* PROBLEM DETAILS: Leave the images aside and output every entry exactly.

* MATERIAL PROVIDED:

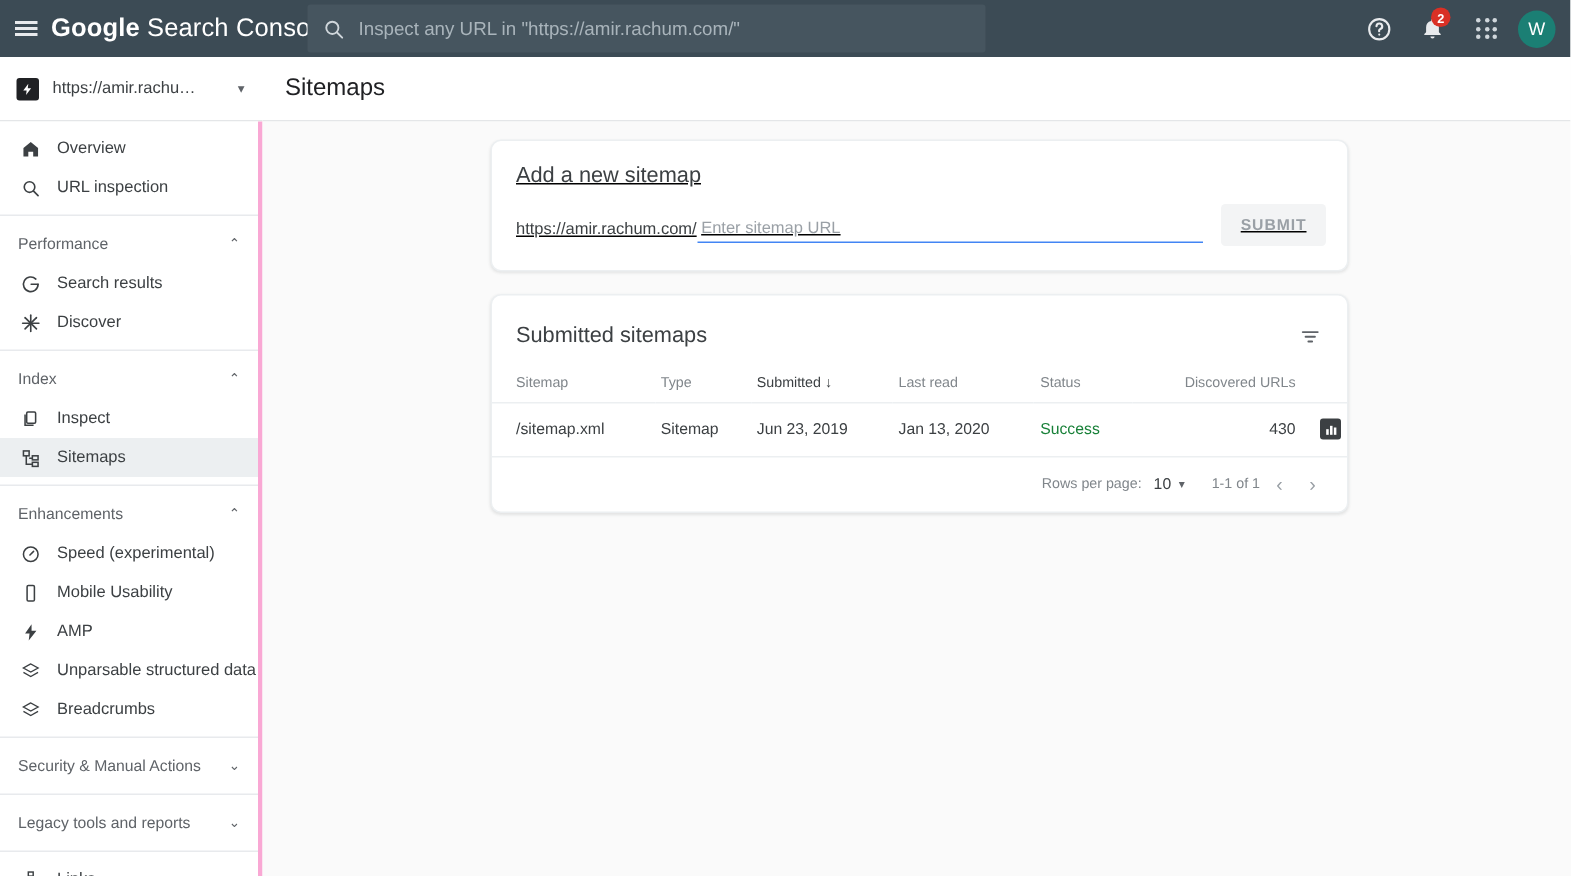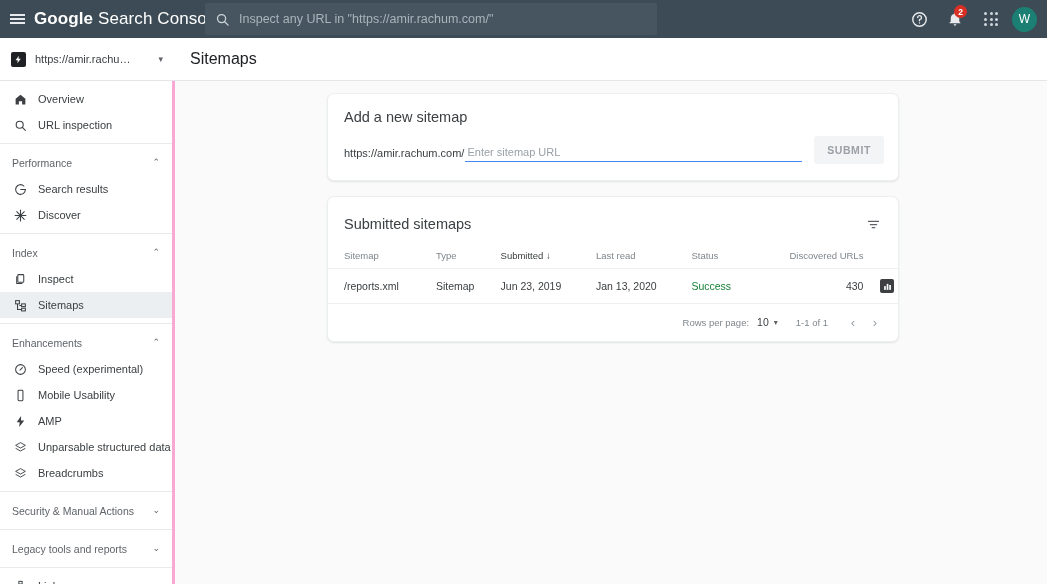"Add a new sitemap" .card-add { text-decoration: none -> underline }
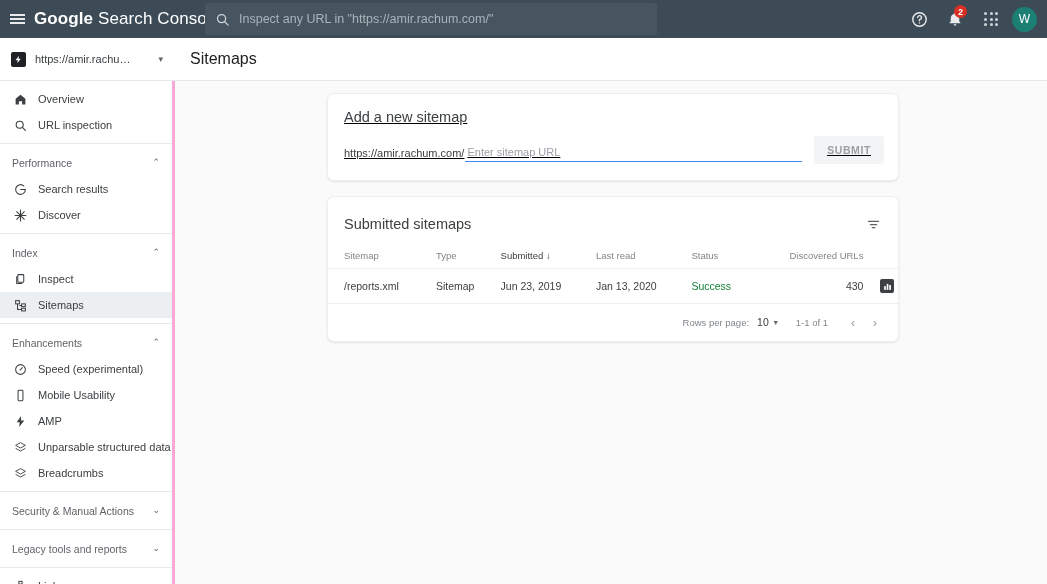"/reports.xml" td { text: /reports.xml -> /sitemap.xml }
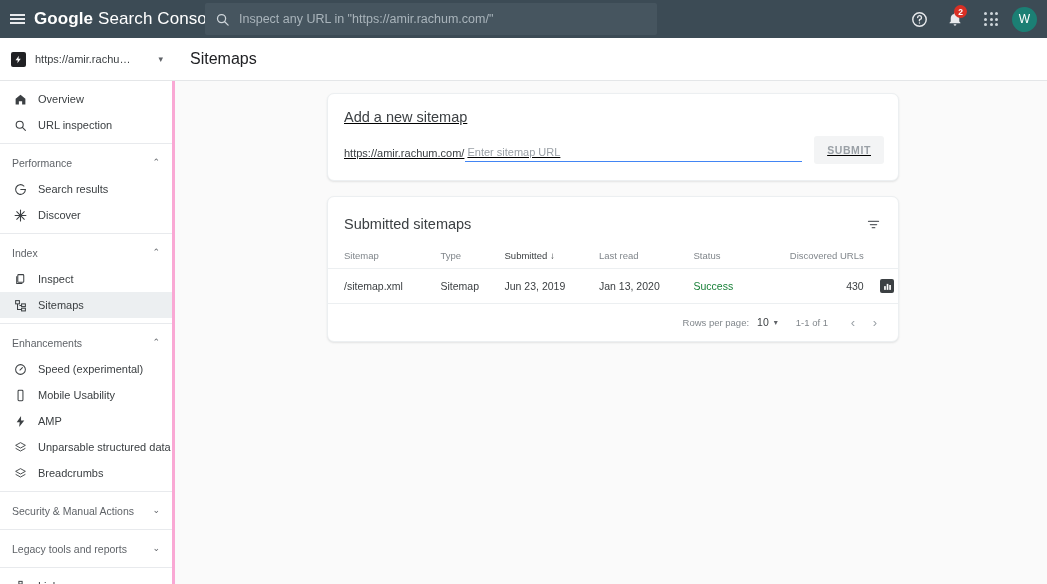"1-1 of 1" .range { margin-right: 14px -> 2px }
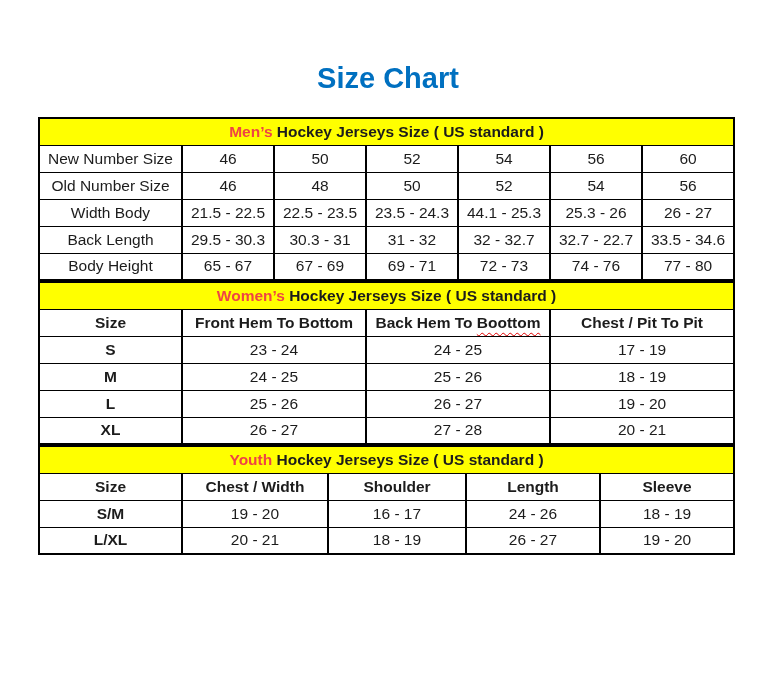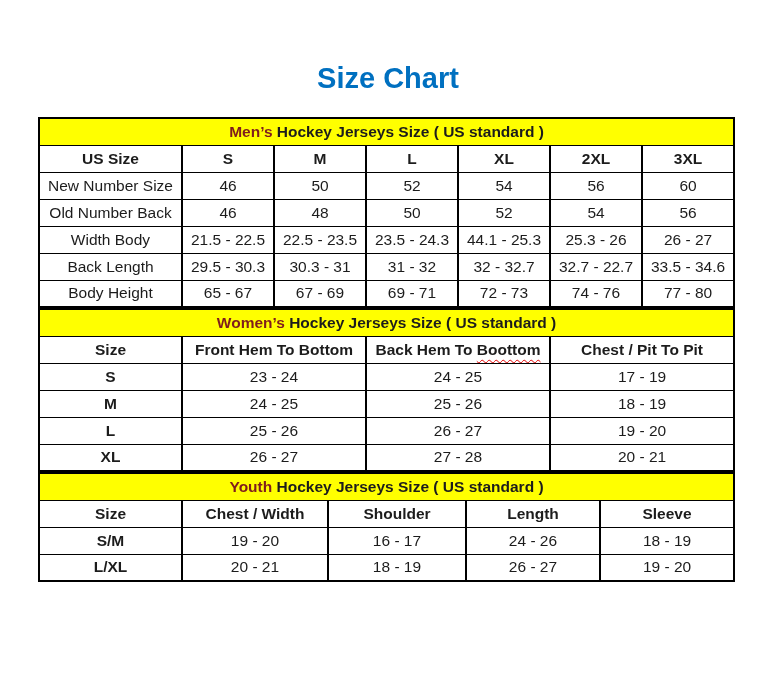"Men’s" .band .hl { color: #7f1d1d -> #ef4444 }
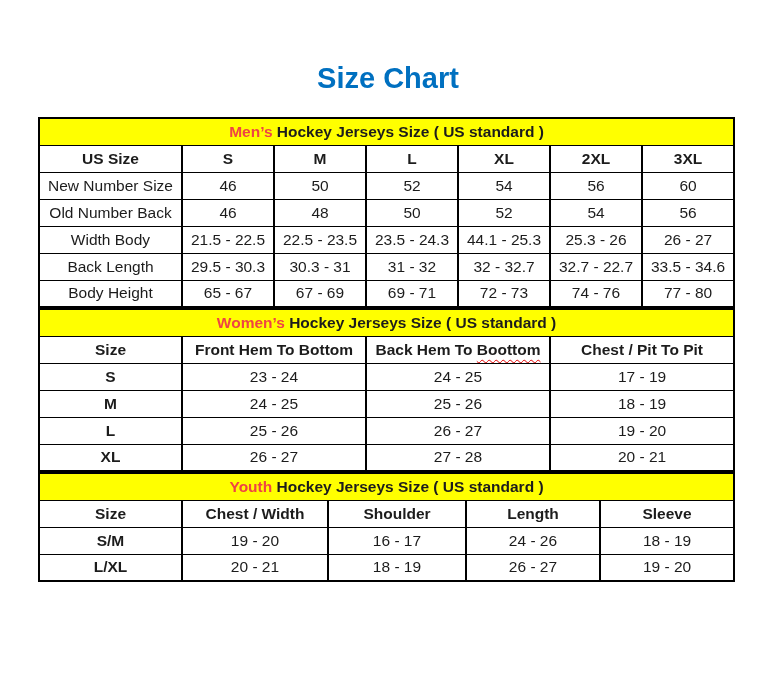"US Size" tr { html: <tr> <th>US Size</th> <th>S</th> <th>M</th> <th>L</th> <th>XL</th> <th>2XL</th> <th>3XL</th> </tr> -> none }
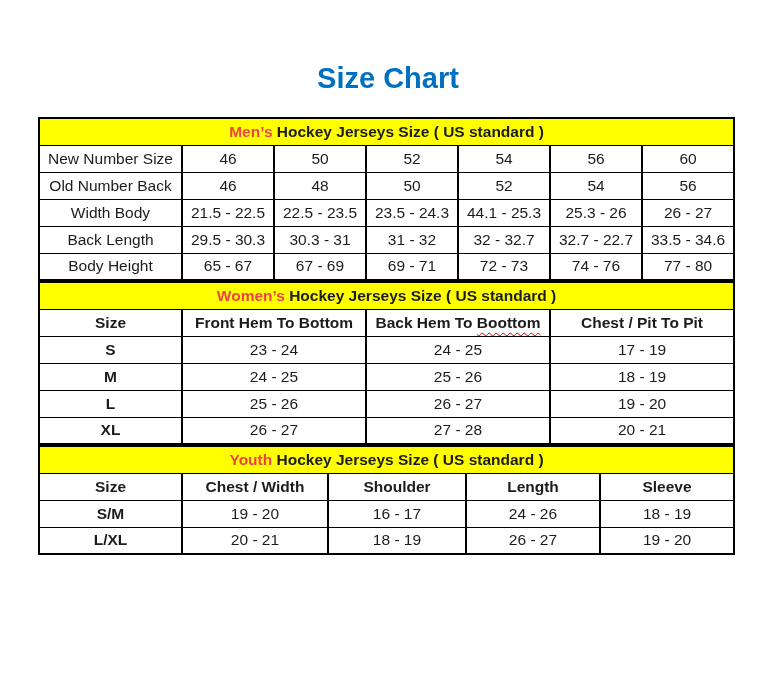"Old Number Back" td.row-lbl { text: Back -> Size }
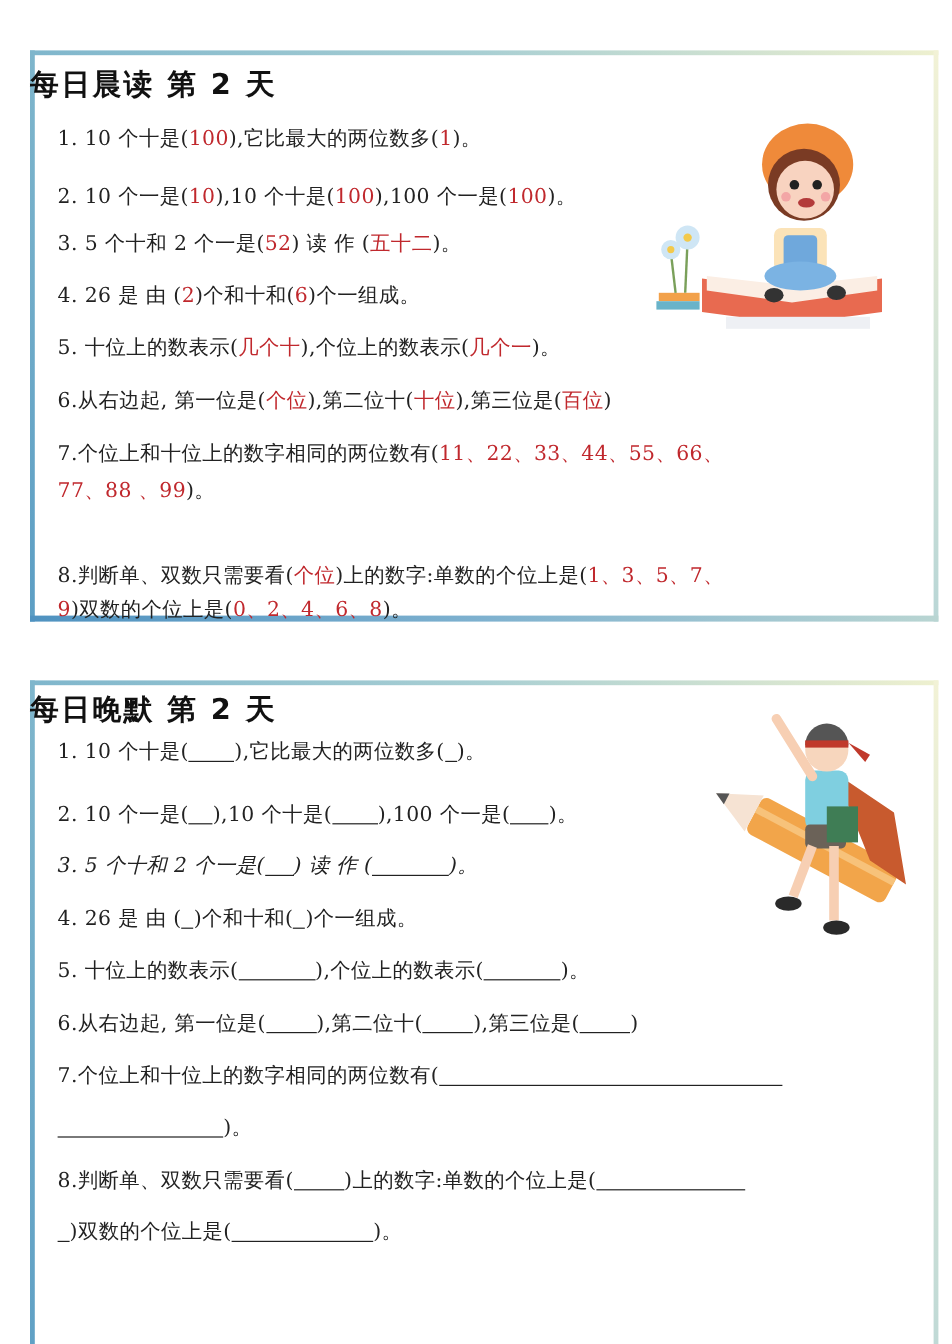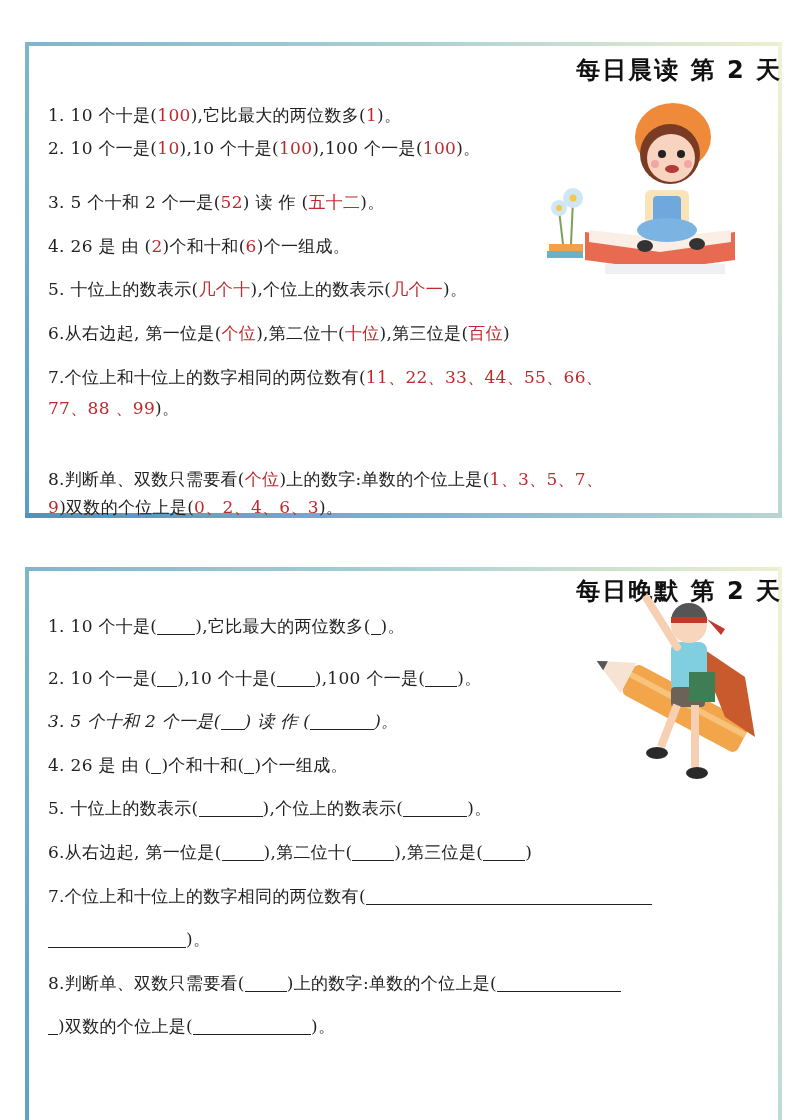"每日晨读 第 2 天" .title { text-align: right -> left }
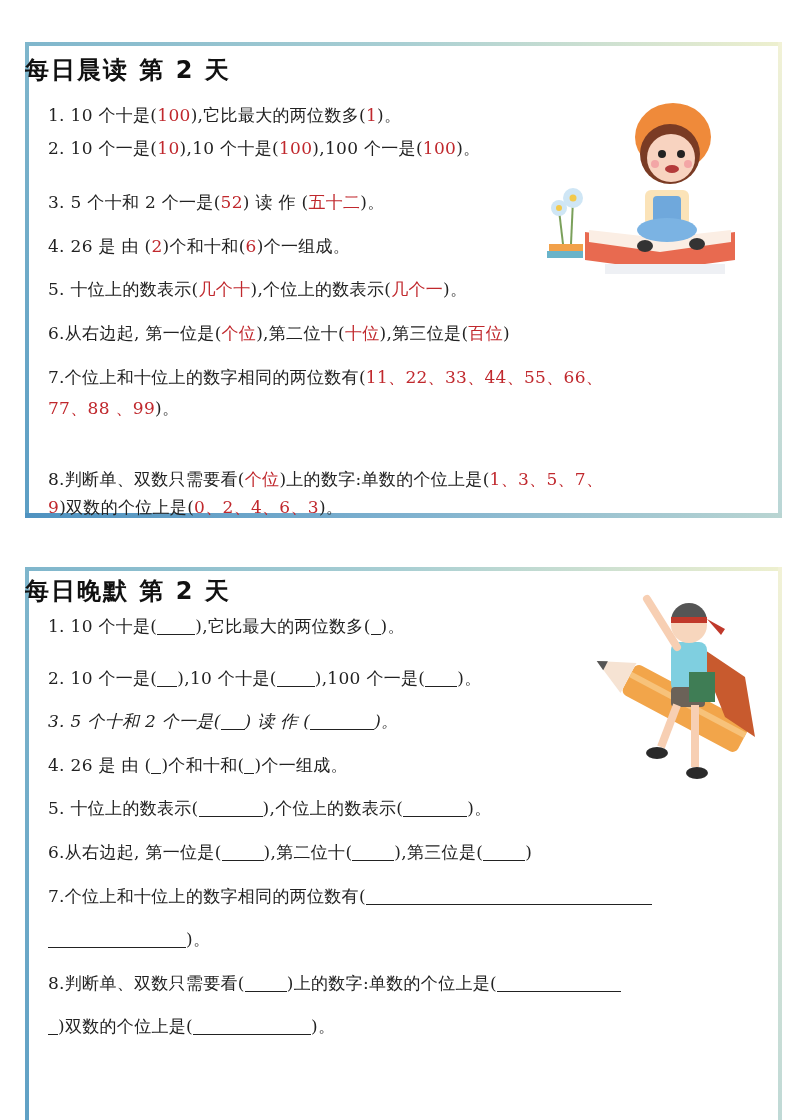"2. 10 个一是(10),10 个十是(100),100 个一是(100)。" div.line { top: 95px -> 110px }
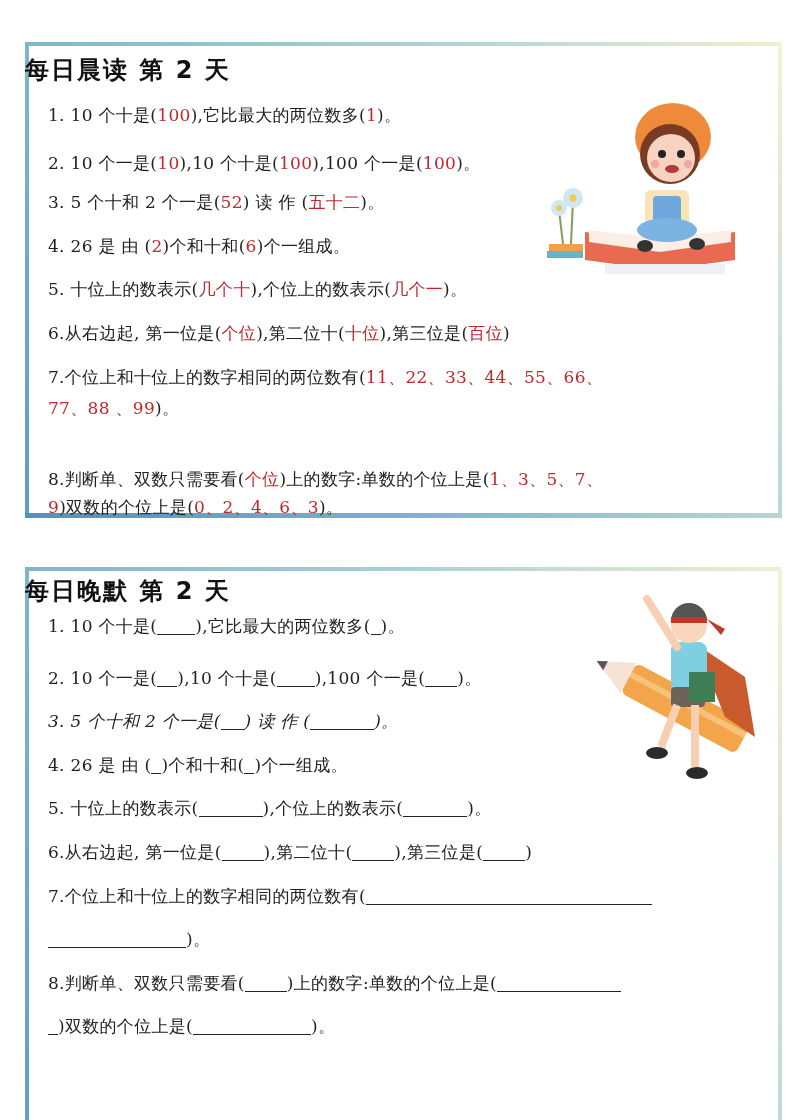"0、2、4、6、3" span.ans { text: 3 -> 8 }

* RESPONSE TO THE TASK:
"Add a new sitemap" .card-add { text-decoration: none -> underline }
"/reports.xml" td { text: /reports.xml -> /sitemap.xml }
"1-1 of 1" .range { margin-right: 14px -> 2px }
"Men’s" .band .hl { color: #7f1d1d -> #ef4444 }
"US Size" tr { html: <tr> <th>US Size</th> <th>S</th> <th>M</th> <th>L</th> <th>XL</th> <th>2XL</th> <th>3XL</th> </tr> -> none }
"Old Number Back" td.row-lbl { text: Back -> Size }
"每日晨读 第 2 天" .title { text-align: right -> left }
"2. 10 个一是(10),10 个十是(100),100 个一是(100)。" div.line { top: 95px -> 110px }
"0、2、4、6、3" span.ans { text: 3 -> 8 }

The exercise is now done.